=== Exercise instructions ===
Transcribe exactly, and only, the lines from the one containing "Untere Grenze (ohne Glättung), 2020-03-28: 3261" through the end of the material.

=== Stored data ===
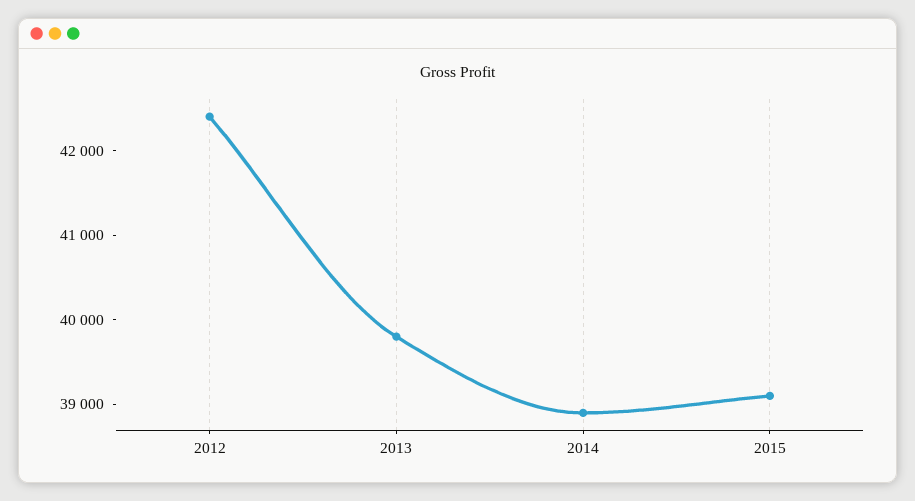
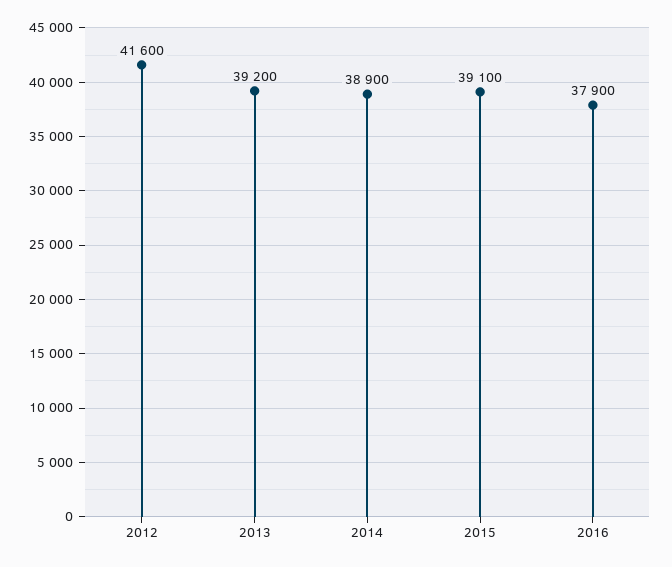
2012: 42400 -> 41600
2013: 39800 -> 39200
2016: none -> 37900

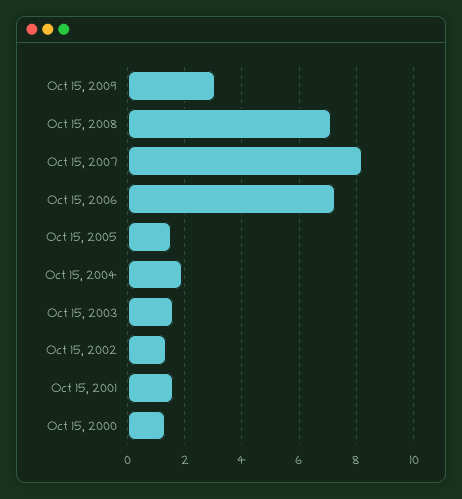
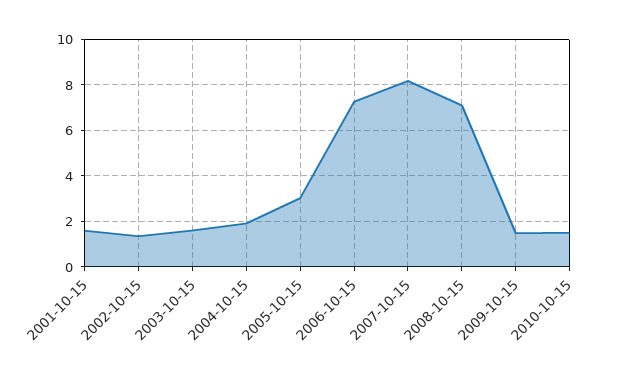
Oct 15, 2009: 3 -> 1.5
Oct 15, 2005: 1.5 -> 3
Oct 15, 2000: 1.25 -> none
2010-10-15: none -> 1.5

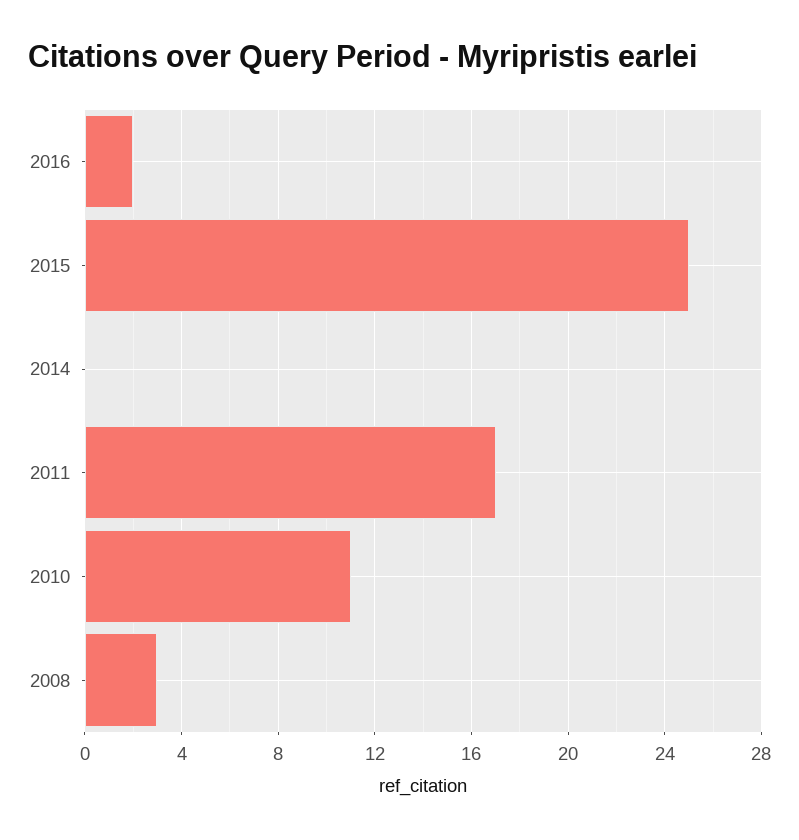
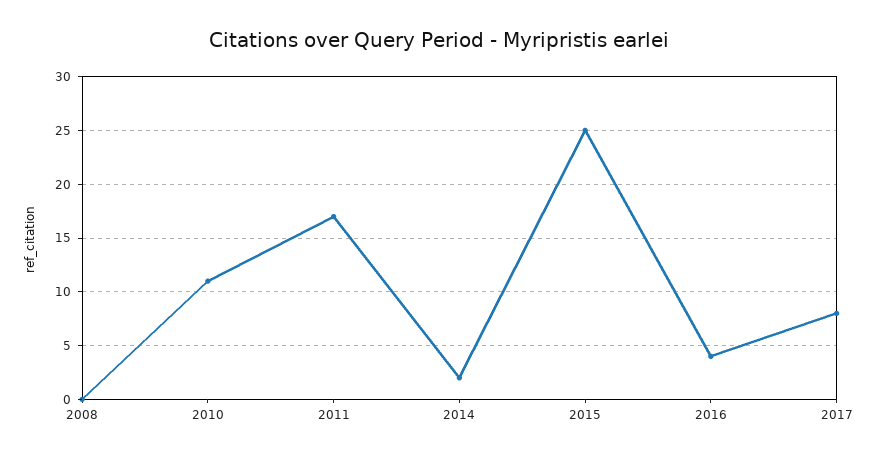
2016: 2 -> 4
2014: 0 -> 2
2008: 3 -> 0
2017: none -> 8

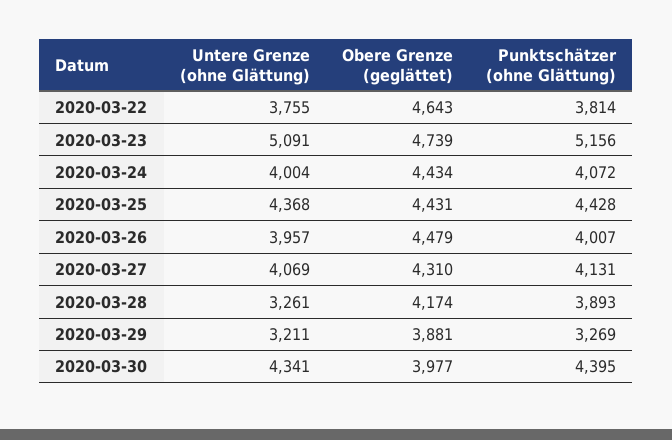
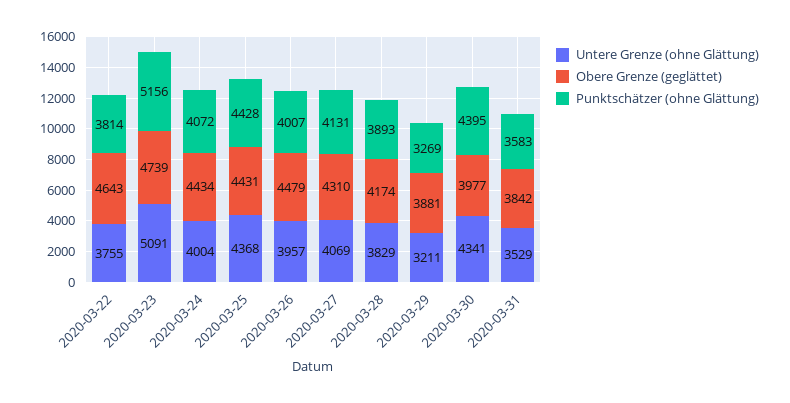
Untere Grenze (ohne Glättung), 2020-03-28: 3261 -> 3829
Untere Grenze (ohne Glättung), 2020-03-31: none -> 3529
Obere Grenze (geglättet), 2020-03-31: none -> 3842
Punktschätzer (ohne Glättung), 2020-03-31: none -> 3583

=== Task result ===
Untere Grenze (ohne Glättung), 2020-03-28: 3261 -> 3829
Untere Grenze (ohne Glättung), 2020-03-31: none -> 3529
Obere Grenze (geglättet), 2020-03-31: none -> 3842
Punktschätzer (ohne Glättung), 2020-03-31: none -> 3583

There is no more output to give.